Humphries has been seeking her release from Canada for several weeks, and she has filed suit against Bobsleigh Canada in an effort to expedite that release. She is marrying former U.S. men’s bobsledder Travis Armbruster on Saturday, and that would allow her to represent the U.S. in competition — provided she is released by Canada.
Humphries is expected to compete in next week’s U.S. push championships as a guest.
“We look forward to working with Kaillie once she gets her release from Bobsleigh Canada,” USA Bobsled and Skeleton said in a statement provided early Friday to The Associated Press. “Kaillie is a tremendous competitor and has had the respect and admiration of USABS athletes and staff for many years.”
Humphries has been estranged from the Canadian bobsled program for more than a year after filing harassment and abuse claims. She did not race last season and hasn’t competed in a major international race since winning a bronze medal at the 2018 Pyeongchang Olympics.

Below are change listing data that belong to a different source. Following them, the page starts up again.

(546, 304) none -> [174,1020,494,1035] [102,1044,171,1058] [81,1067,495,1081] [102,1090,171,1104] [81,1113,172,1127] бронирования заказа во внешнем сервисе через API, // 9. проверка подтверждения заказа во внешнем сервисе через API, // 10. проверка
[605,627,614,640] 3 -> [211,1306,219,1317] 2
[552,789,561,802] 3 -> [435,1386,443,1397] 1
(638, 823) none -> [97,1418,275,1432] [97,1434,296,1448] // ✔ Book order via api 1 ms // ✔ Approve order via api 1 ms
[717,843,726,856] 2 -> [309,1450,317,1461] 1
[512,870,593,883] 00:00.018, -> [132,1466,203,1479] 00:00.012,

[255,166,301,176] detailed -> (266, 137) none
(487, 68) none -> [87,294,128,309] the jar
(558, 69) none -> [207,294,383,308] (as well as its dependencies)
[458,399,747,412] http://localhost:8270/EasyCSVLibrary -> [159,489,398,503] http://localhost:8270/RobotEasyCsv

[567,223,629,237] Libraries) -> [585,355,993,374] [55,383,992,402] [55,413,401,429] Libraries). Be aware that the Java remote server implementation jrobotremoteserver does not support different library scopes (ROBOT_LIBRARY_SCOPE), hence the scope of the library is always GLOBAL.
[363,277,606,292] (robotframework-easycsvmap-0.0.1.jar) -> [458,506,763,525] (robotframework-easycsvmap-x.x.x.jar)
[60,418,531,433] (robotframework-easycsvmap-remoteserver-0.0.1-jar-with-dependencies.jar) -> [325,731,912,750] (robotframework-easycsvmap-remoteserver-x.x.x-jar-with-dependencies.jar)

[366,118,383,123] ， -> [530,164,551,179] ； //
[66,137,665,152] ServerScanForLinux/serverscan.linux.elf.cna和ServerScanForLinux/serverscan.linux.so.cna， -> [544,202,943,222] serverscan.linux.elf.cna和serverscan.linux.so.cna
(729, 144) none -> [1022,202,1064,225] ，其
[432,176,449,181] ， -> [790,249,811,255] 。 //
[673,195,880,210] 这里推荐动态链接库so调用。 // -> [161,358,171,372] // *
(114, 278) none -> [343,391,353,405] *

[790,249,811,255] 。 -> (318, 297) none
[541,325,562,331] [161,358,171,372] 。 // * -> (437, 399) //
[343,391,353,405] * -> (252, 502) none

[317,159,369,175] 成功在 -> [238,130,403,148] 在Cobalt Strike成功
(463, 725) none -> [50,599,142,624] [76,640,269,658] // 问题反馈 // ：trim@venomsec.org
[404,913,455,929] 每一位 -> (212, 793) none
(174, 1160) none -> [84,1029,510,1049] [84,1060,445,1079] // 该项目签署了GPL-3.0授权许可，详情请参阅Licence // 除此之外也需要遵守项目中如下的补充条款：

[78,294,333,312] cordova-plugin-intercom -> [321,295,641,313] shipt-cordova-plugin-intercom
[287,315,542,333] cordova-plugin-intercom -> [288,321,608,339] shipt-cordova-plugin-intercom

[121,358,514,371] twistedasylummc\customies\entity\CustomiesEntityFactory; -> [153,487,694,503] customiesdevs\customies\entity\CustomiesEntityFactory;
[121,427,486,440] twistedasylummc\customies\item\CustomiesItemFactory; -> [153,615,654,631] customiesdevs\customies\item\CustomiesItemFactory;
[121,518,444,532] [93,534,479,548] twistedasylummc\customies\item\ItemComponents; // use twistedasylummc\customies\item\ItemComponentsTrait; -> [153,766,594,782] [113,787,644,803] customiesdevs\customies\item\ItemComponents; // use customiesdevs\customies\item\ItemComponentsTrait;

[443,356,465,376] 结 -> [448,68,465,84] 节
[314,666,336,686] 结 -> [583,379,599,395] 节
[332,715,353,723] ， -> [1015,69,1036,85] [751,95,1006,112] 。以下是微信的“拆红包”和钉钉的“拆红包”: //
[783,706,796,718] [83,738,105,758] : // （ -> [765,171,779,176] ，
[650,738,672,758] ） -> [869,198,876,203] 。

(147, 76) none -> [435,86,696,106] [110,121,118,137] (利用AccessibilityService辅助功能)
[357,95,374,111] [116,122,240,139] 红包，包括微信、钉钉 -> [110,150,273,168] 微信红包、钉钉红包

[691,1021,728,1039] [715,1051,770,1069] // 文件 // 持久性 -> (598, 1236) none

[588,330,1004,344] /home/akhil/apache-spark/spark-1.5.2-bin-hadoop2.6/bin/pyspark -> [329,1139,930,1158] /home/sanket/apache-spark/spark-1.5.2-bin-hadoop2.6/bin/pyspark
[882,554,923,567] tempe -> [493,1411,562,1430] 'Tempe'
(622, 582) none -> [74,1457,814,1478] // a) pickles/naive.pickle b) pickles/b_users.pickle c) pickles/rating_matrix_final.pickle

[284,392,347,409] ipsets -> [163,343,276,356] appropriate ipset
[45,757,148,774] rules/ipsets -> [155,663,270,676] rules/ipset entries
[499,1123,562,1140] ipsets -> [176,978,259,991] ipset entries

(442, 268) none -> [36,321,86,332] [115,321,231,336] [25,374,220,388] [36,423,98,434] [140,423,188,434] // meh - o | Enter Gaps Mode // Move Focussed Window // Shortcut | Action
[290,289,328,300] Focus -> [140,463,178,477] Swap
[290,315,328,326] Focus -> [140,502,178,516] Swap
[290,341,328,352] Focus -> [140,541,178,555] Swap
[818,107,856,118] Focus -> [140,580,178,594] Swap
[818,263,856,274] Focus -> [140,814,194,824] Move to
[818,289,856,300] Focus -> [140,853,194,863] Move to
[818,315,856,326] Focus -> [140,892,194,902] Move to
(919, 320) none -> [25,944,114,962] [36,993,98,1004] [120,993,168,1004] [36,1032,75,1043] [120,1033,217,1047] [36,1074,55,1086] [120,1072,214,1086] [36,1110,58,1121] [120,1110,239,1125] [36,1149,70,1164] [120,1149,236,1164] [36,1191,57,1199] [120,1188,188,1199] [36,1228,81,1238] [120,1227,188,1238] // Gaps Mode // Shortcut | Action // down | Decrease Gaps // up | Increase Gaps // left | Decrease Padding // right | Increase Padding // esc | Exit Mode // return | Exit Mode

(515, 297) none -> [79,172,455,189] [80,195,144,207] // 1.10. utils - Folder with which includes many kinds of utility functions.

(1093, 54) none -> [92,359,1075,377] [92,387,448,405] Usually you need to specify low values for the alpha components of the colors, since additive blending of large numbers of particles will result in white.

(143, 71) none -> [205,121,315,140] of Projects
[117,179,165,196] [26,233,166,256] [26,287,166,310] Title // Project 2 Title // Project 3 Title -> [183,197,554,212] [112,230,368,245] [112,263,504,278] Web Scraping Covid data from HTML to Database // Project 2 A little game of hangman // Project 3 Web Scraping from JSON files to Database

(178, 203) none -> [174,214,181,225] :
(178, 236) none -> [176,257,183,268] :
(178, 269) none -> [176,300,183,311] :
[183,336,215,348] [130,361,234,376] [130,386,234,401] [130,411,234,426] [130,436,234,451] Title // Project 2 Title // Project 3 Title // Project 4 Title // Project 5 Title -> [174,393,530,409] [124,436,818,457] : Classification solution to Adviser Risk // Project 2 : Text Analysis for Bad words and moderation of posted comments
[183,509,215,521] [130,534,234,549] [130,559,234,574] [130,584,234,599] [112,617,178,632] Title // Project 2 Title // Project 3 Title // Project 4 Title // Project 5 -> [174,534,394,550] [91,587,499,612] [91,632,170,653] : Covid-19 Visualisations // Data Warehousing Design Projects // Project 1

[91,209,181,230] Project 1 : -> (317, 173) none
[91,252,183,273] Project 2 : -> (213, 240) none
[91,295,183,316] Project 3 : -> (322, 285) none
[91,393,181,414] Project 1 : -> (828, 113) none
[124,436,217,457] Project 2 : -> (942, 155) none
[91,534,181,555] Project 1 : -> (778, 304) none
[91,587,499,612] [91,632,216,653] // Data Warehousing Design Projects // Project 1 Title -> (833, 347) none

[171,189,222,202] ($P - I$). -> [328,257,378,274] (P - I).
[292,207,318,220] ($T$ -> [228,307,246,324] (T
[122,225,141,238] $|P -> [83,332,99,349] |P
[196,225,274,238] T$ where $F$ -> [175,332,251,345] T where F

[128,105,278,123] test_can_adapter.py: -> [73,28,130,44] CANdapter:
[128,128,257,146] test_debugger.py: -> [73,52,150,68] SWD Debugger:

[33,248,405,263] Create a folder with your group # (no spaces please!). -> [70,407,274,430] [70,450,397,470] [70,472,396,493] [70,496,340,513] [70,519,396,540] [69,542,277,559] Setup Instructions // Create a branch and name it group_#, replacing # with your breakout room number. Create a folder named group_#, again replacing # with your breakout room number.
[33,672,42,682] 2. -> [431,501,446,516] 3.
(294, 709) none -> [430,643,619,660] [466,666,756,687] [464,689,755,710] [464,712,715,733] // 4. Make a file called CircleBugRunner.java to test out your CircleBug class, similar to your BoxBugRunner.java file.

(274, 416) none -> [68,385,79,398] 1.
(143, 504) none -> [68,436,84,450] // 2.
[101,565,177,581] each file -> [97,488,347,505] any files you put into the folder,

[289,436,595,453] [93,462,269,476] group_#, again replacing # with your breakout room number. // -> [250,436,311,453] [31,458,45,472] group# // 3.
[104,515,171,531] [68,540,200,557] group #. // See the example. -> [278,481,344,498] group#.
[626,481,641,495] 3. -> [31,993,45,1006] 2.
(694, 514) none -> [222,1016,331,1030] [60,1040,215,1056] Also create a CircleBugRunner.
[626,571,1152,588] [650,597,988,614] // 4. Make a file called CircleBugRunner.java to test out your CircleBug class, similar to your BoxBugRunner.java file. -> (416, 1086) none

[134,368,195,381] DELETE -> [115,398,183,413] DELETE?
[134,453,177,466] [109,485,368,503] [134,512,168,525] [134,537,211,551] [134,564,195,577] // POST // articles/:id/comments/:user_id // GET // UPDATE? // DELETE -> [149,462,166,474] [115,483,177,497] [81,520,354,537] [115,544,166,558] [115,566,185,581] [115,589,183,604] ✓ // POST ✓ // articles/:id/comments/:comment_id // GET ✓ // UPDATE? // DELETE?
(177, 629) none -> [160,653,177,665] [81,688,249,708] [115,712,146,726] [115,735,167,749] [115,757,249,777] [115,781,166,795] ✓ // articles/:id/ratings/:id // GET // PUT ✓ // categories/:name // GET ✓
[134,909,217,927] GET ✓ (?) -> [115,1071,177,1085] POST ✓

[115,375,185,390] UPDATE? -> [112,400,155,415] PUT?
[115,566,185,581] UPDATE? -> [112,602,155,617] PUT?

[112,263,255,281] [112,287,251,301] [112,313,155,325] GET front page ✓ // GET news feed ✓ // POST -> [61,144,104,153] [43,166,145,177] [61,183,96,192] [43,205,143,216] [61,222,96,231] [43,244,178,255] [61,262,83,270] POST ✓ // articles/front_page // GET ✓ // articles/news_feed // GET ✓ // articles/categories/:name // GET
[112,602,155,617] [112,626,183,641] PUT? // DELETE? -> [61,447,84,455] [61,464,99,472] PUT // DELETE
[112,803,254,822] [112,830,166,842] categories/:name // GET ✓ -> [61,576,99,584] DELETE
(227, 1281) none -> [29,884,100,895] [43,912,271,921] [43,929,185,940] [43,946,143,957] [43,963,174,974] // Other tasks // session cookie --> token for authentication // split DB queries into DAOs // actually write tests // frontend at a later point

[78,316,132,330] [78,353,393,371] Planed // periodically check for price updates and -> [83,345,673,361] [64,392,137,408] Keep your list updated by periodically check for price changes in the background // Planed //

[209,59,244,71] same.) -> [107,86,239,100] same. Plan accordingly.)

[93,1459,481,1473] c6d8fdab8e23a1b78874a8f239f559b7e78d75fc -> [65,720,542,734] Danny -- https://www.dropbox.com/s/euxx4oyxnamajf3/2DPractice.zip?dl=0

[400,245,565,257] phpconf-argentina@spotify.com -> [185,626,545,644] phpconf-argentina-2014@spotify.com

She is suing Bobsleigh Canada Skeleton for blocking her release, according to CBC.
“They have not provided me a safe place to come back to compete,” Humphries said in an email.
USA Bobsled and Skeleton has told Humphries — a two-time world champion and four-time overall World Cup champion — that it would welcome her to the team.
Under international rules, she would need to be released by the Canadian team by Sept. 30 to be able to compete for the U.S. this season, though it’s always possible that could be appealed. The U.S. team is set to begin training on ice in early October, weather permitting.
The governing body confirmed the lawsuit to The Canadian Press on Thursday.
“Bobsleigh Canada Skeleton abides by its harassment and discrimination policy that has been in place since 2006,” a statement said. “We can’t provide any comments since this investigation is strictly private.”